Neptune Query Language (NQL)
This feature is experimental. We're happy to hear your feedback through GitHub
When fetching runs from your project, use the Neptune Query Language (NQL) to filter the runs by an attribute and other criteria.
NQL usage
Use the query
arguement of
fetch_runs_df()
and
fetch_experiments_df()
methods to pass a raw NQL string:
from neptune_fetcher import ReadOnlyProject
project = ReadOnlyProject("workspace/project")
project.fetch_runs_df(
query='(last(`accuracy`:floatSeries) > 0.88) AND (`learning_rate`:float < 0.01)'
)
How is NQL different from the app search?
The search query builder in the web app has extra functionality added on top, to make query building more convenient. Queries are converted to raw NQL underneath the hood.
In the first version of adding querying capabilities to the API, we're exposing NQL without modifications.
NQL syntax
An NQL query has the following parts:
`<attribute name>`:<attributeType> <OPERATOR> <zero or more values>
For example:
`scores/f1`:float >= 0.60
Building a query
The following tabs walk you through constructing each part of a valid query:
- 1. Attribute name
- 2. Attribute type
- 3. Operator
- 4. Value
- (Optional) 5. Statistical functions
`scores/f1`
Use the attribute name that you specified when assigning the metadata to the run. For the above example, it's run.log_configs({"scores/f1": f1_score})
.
While usually not necessary, it's safest to enclose the attribute name in single backquotes (`).
`scores/f1`:float
For Neptune to correctly parse the specified attribute name, provide the Neptune attribute type immediately after the attribute name and separate them by a colon (:
). The attribute type must be in camel case.
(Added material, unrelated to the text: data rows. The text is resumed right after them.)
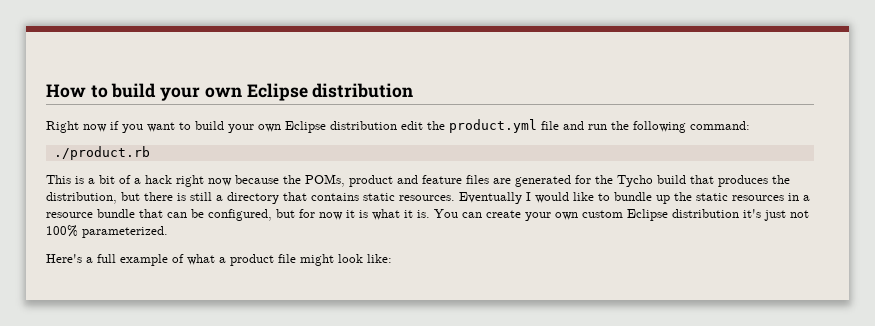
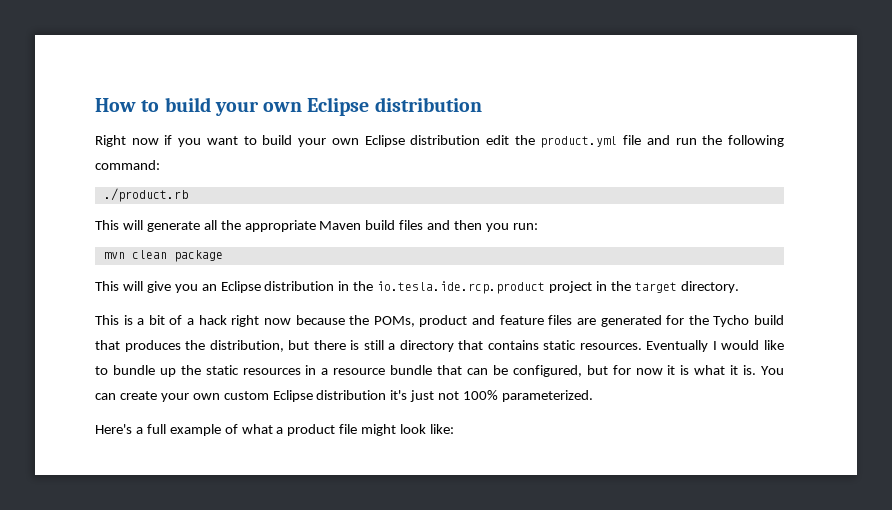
(150, 153) none -> [95,220,538,232] [103,250,223,262] [95,281,739,294] // This will generate all the appropriate Maven build files and then you run: // mvn clean package // This will give you an Eclipse distribution in the io.tesla.ide.rcp.product project in the target directory.

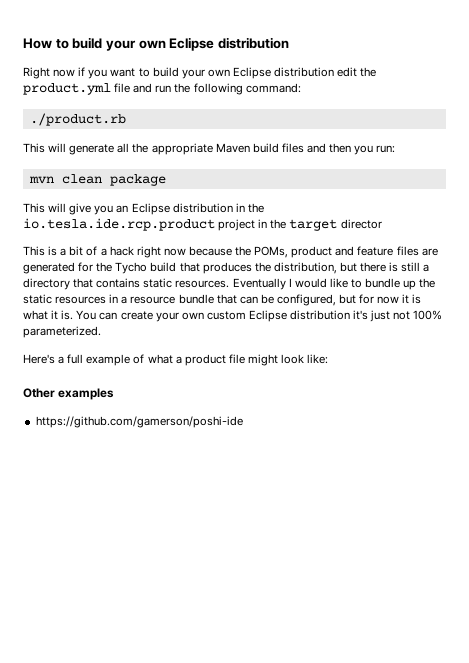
[680,281,739,293] directory. -> [340,219,382,229] director
(455, 429) none -> [23,388,115,400] [35,416,243,428] // Other examples // https://github.com/gamerson/poshi-ide

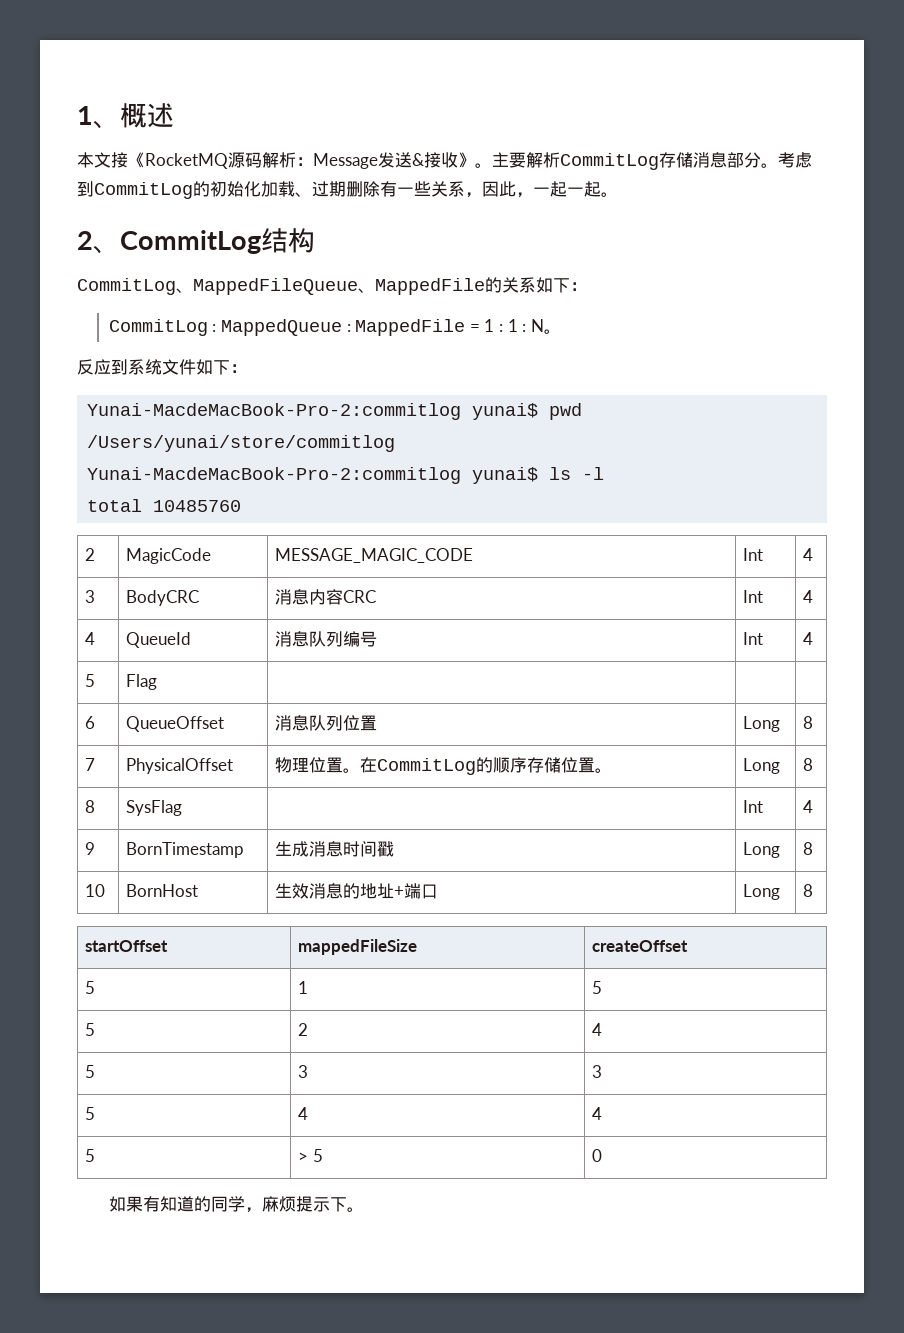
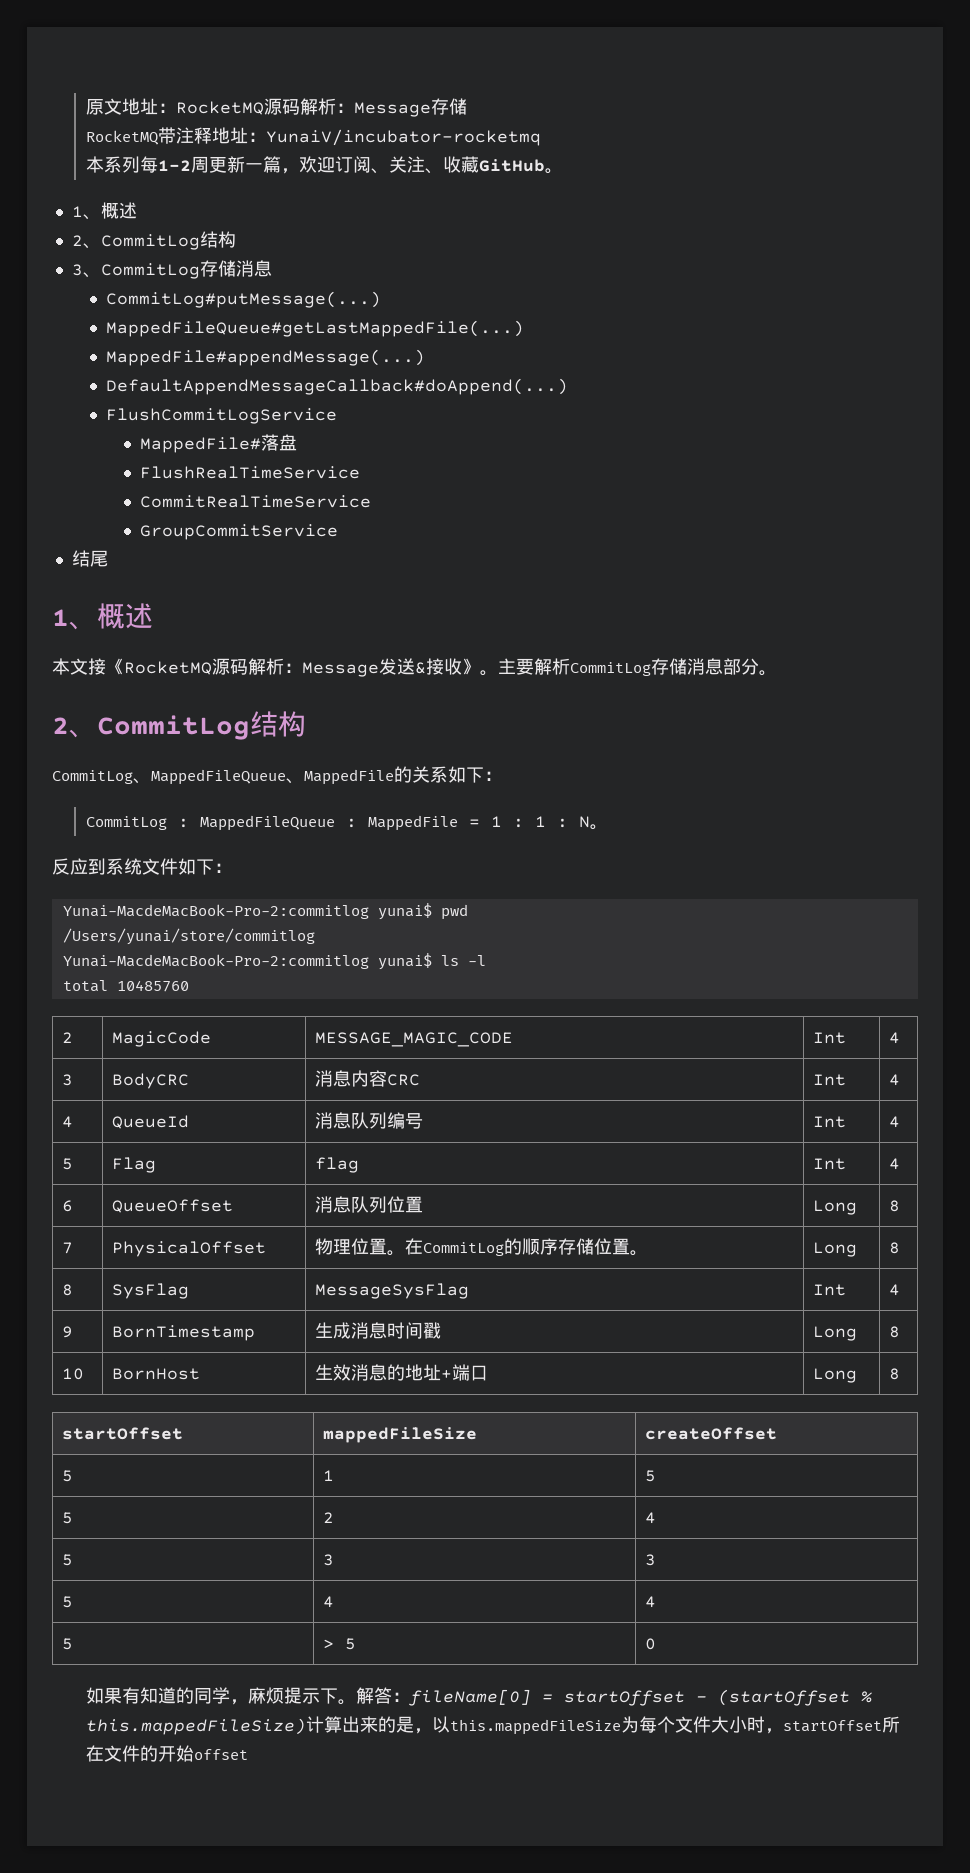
(77, 115) none -> [86,98,468,117] [86,127,542,146] [86,156,564,174] [71,202,137,220] [71,231,236,250] [71,260,272,279] [106,291,382,308] [106,320,525,337] [106,349,426,366] [106,378,569,395] [106,408,338,424] [140,434,298,453] [140,466,361,479] [140,495,372,508] [140,524,339,540] [71,550,108,567] 原文地址：RocketMQ源码解析：Message存储 // RocketMQ带注释地址：YunaiV/incubator-rocketmq // 本系列每1-2周更新一篇，欢迎订阅、关注、收藏GitHub。 // 1、概述 // 2、CommitLog结构 // 3、CommitLog存储消息 // CommitLog#putMessage(...) // MappedFileQueue#getLastMappedFile(...) // MappedFile#appendMessage(...) // DefaultAppendMessageCallback#doAppend(...) // FlushCommitLogService // MappedFile#落盘 // FlushRealTimeService // CommitRealTimeService // GroupCommitService // 结尾 //
[778,152,812,168] [77,181,618,199] 考虑到CommitLog的初始化加载、过期删除有一些关系，因此，一起一起。 -> (777, 673) none
[220,319,342,336] MappedQueue -> [200,815,336,831] MappedFileQueue
(158, 682) | | -> [315,1157,360,1173] [813,1158,847,1170] [889,1158,901,1170] flag | Int | 4
(183, 808) none -> [315,1283,470,1299] MessageSysFlag
(364, 1209) none -> [356,1687,873,1706] [86,1716,901,1735] [86,1745,249,1762] 解答：fileName[0] = startOffset - (startOffset % this.mappedFileSize)计算出来的是，以this.mappedFileSize为每个文件大小时，startOffset所在文件的开始offset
You must specify the attribute type to distinguish runs that may have the same attribute name but different data types.
Available attribute types:
float
string
bool
datetime
floatSeries
stringSet
int
`scores/f1`:float >
The operator depends on the attribute type:
Operators | Supported attribute types |
---|---|
= ,!= | bool , experimentState , string , int , float , floatSeries aggregates |
> , >= , < , <= | int , float , floatSeries aggregates |
CONTAINS | string , stringSet |
MATCHES , NOT MATCHES | string |
EXISTS | Any |
NOT | Negates other operators or clauses. See Negation. |
`scores/f1`:float > 0.8
It's usually possible to enter the plain value without quotes, but in some cases double quotes ""
are necessary. For example, if the value contains a space.
query='`sys/tags`:stringSet CONTAINS "my tag"'
If your attribute is a float series, wrap the first part of the expression in a supported aggregate function: average()
, last()
, max()
, or min()
.
average(`accuracy`:floatSeries) > 0.8
Multi-clause queries
You can build a complex query, in which multiple conditions are joined by logical operators.
Surround the clauses with ()
and use AND
or OR
to join them:
(`attribute1`:attributeType = value1) AND (`attribute2`:attributeType = value2)
query='(last(`metrics/acc`:floatSeries) >= 0.85) AND (`learning_rate`:float = 0.002)'
Note that each run is matched against the full query individually.
Negation
You can use NOT
in front of operators or clauses.
The following are equivalent and both exclude runs that have "blobfish" in their name:
`sys/name`:string NOT CONTAINS "blobfish"
NOT `sys/name`:string CONTAINS "blobfish"
You can also negate joined clauses by enclosing them with parentheses:
NOT (`sys/name`:string CONTAINS blobfish AND `sys/failed`:bool = True)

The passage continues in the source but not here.